»»

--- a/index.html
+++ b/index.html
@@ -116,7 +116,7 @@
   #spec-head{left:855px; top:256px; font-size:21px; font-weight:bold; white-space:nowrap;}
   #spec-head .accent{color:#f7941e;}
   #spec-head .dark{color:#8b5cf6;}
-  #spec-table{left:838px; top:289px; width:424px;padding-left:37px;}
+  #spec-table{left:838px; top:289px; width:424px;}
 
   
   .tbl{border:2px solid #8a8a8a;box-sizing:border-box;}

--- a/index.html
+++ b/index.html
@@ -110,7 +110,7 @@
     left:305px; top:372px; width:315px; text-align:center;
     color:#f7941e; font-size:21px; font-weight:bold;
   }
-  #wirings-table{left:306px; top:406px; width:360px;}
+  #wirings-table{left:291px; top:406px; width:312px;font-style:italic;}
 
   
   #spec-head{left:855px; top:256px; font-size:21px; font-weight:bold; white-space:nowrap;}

««
»»

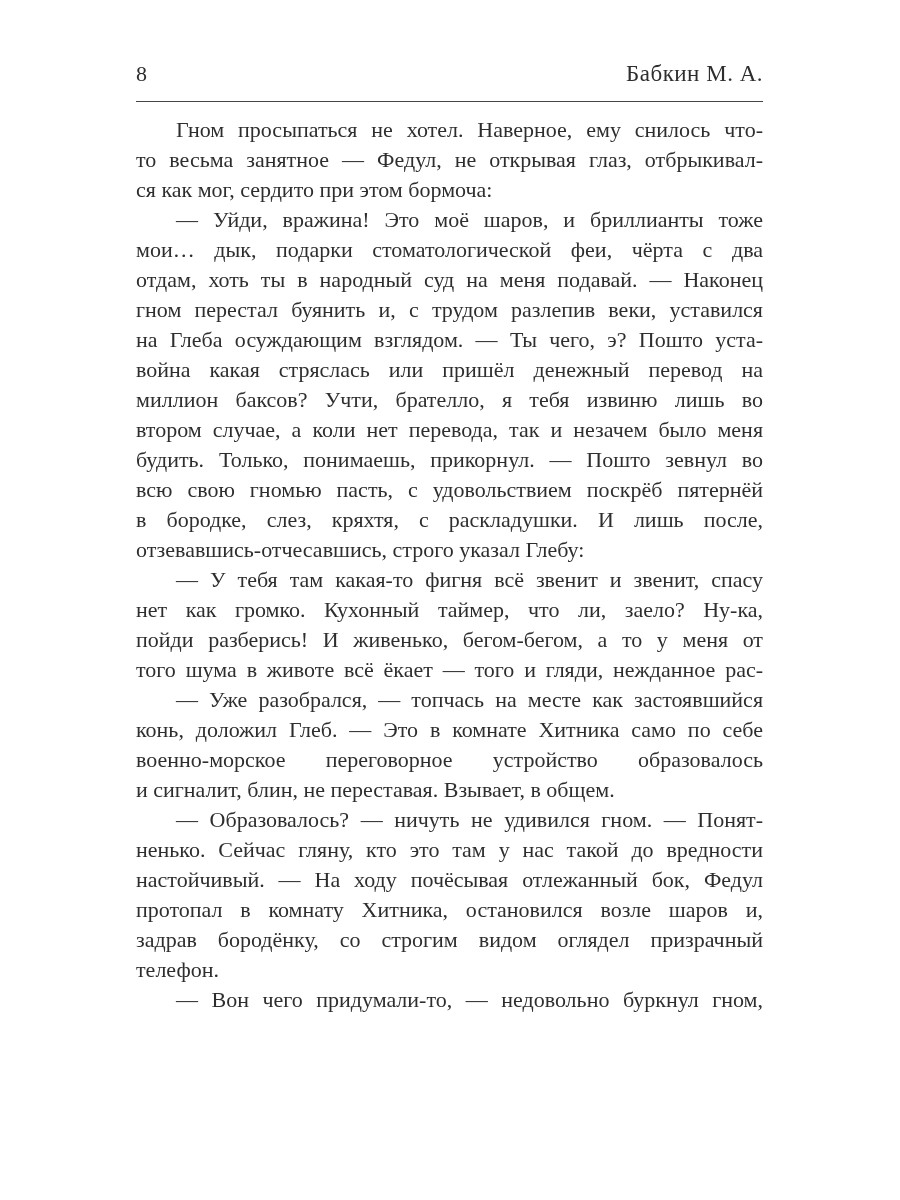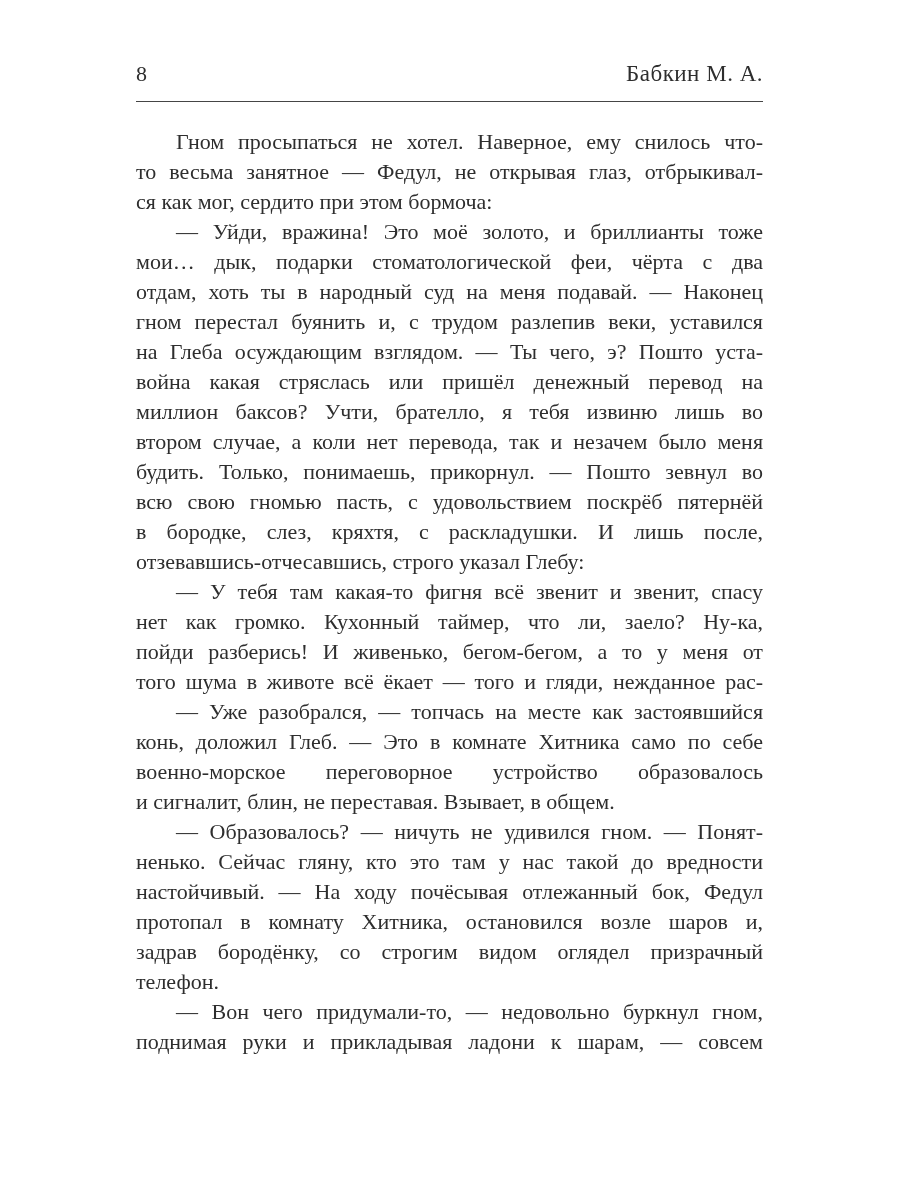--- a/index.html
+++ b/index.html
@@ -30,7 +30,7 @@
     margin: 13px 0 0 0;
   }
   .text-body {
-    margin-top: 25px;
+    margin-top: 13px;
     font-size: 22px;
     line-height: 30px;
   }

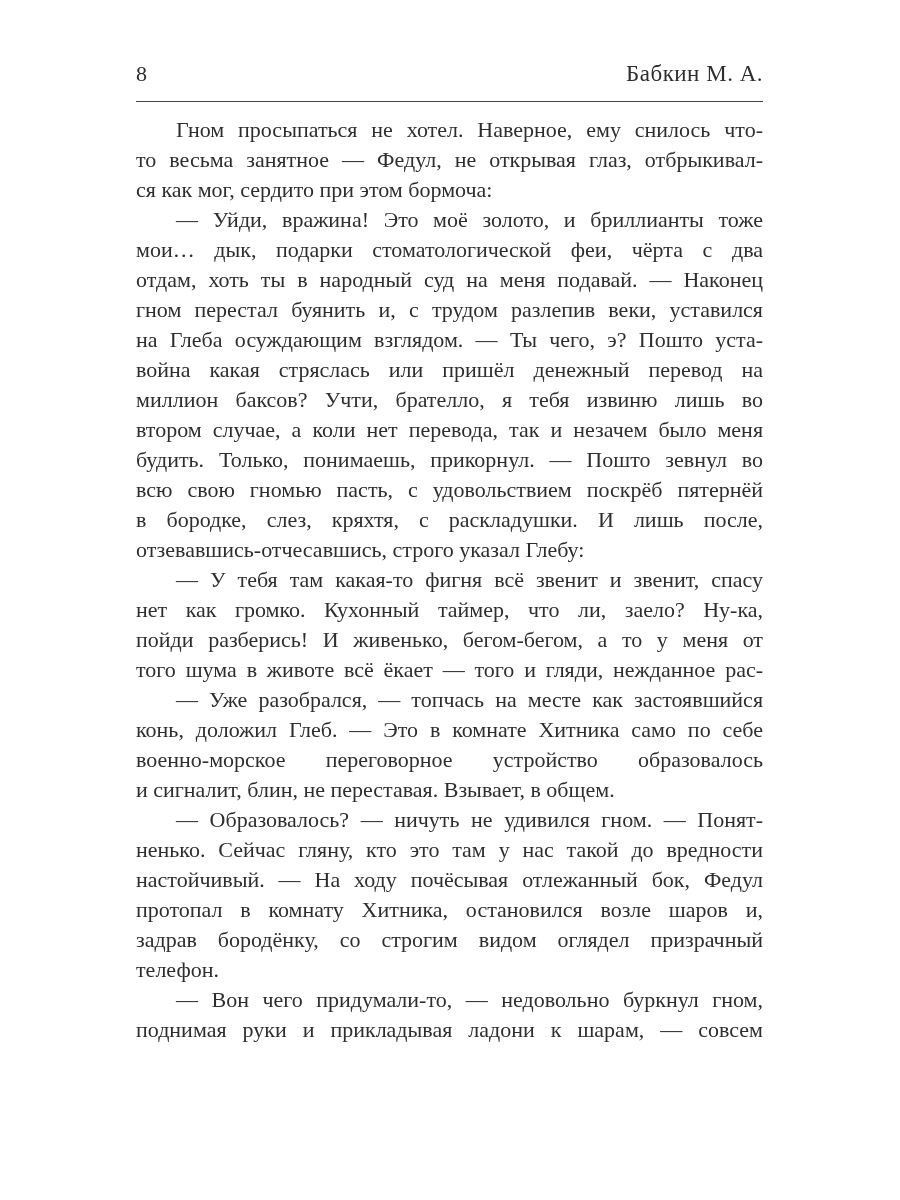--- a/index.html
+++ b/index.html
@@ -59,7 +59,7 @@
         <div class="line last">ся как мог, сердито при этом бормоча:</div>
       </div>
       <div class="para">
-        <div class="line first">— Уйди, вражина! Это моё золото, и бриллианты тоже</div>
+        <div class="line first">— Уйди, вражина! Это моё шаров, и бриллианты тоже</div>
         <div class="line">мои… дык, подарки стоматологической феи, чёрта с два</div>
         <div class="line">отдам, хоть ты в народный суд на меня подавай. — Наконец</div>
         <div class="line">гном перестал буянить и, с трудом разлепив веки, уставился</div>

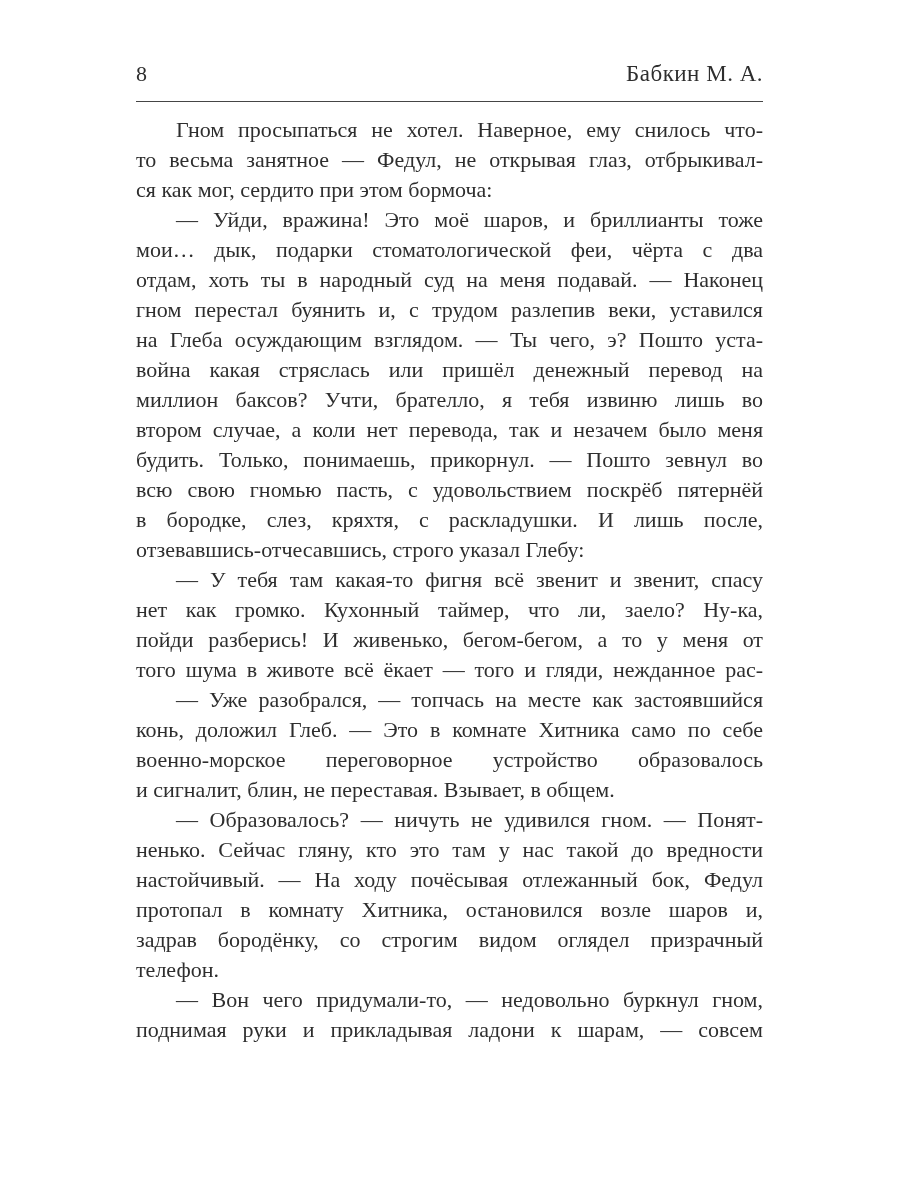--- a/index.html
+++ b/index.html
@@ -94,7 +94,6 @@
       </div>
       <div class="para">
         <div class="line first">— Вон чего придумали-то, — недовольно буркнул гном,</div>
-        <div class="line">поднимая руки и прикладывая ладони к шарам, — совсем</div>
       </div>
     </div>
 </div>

««
»»

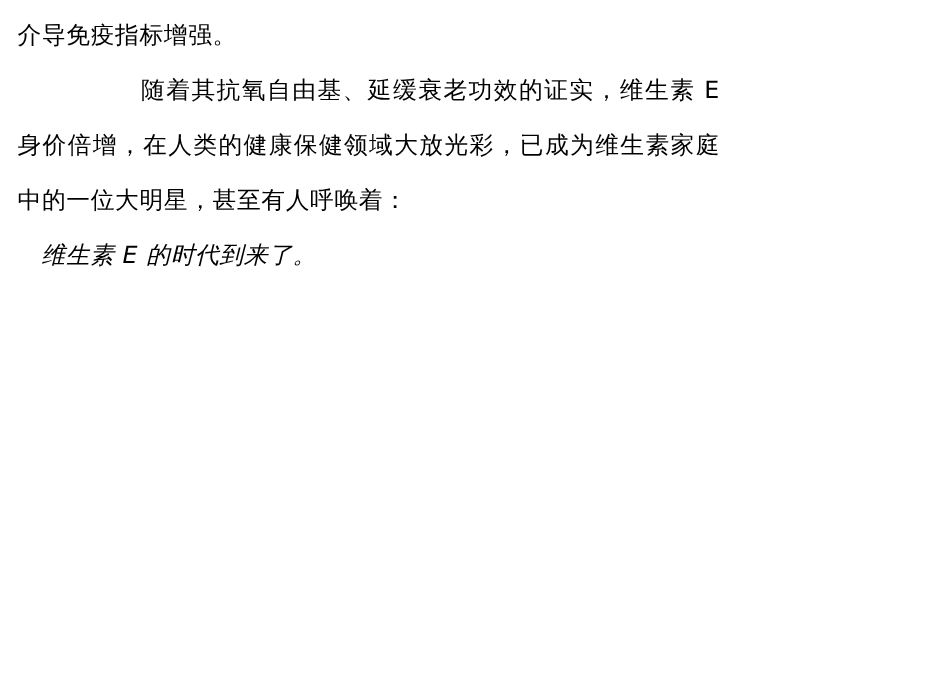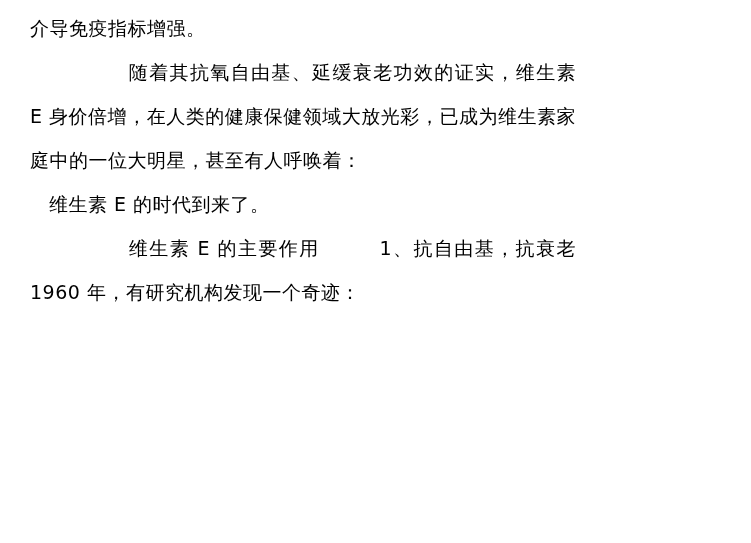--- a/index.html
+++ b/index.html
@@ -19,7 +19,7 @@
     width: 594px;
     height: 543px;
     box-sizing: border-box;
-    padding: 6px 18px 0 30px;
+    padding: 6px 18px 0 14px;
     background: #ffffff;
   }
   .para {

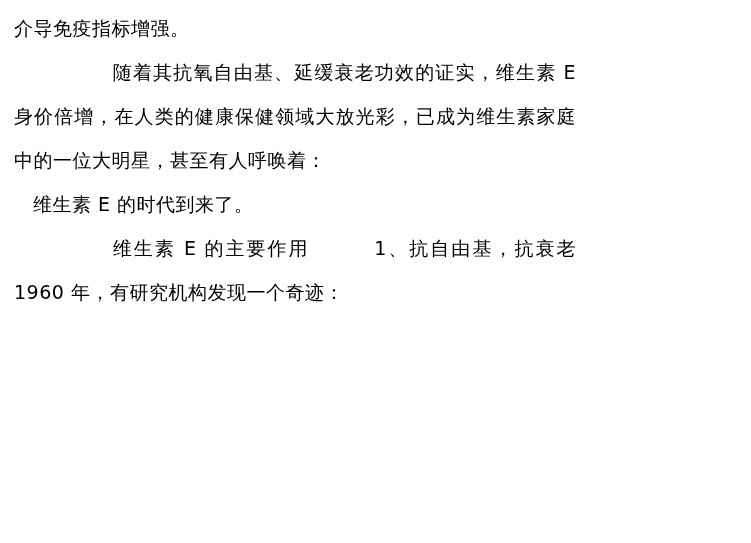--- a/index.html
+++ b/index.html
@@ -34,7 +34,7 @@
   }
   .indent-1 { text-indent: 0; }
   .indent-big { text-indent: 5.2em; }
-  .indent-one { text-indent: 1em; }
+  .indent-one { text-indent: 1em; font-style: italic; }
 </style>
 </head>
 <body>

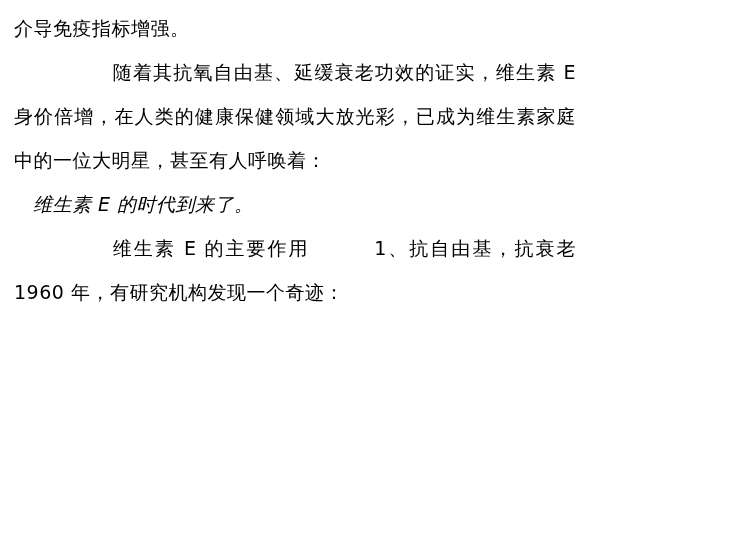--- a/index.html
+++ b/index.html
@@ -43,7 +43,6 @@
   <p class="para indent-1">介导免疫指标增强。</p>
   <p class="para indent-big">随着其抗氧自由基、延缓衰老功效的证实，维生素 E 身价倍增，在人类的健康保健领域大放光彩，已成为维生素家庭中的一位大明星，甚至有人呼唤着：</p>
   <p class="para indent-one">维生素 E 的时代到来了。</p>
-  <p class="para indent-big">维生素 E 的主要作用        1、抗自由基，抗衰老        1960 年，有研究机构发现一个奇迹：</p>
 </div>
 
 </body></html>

««

**What to work on**
Return exactly the stretch above whose first line contains "font-size: 22px;" and whose last line contains "разлепив веки, уставился</div>", and nothing outside it. The pictures should not appear.

**Result**
     font-size: 22px;
     line-height: 30px;
   }

--- a/index.html
+++ b/index.html
@@ -59,7 +59,7 @@
         <div class="line last">ся как мог, сердито при этом бормоча:</div>
       </div>
       <div class="para">
-        <div class="line first">— Уйди, вражина! Это моё золото, и бриллианты тоже</div>
+        <div class="line first">— Уйди, вражина! Это моё шаров, и бриллианты тоже</div>
         <div class="line">мои… дык, подарки стоматологической феи, чёрта с два</div>
         <div class="line">отдам, хоть ты в народный суд на меня подавай. — Наконец</div>
         <div class="line">гном перестал буянить и, с трудом разлепив веки, уставился</div>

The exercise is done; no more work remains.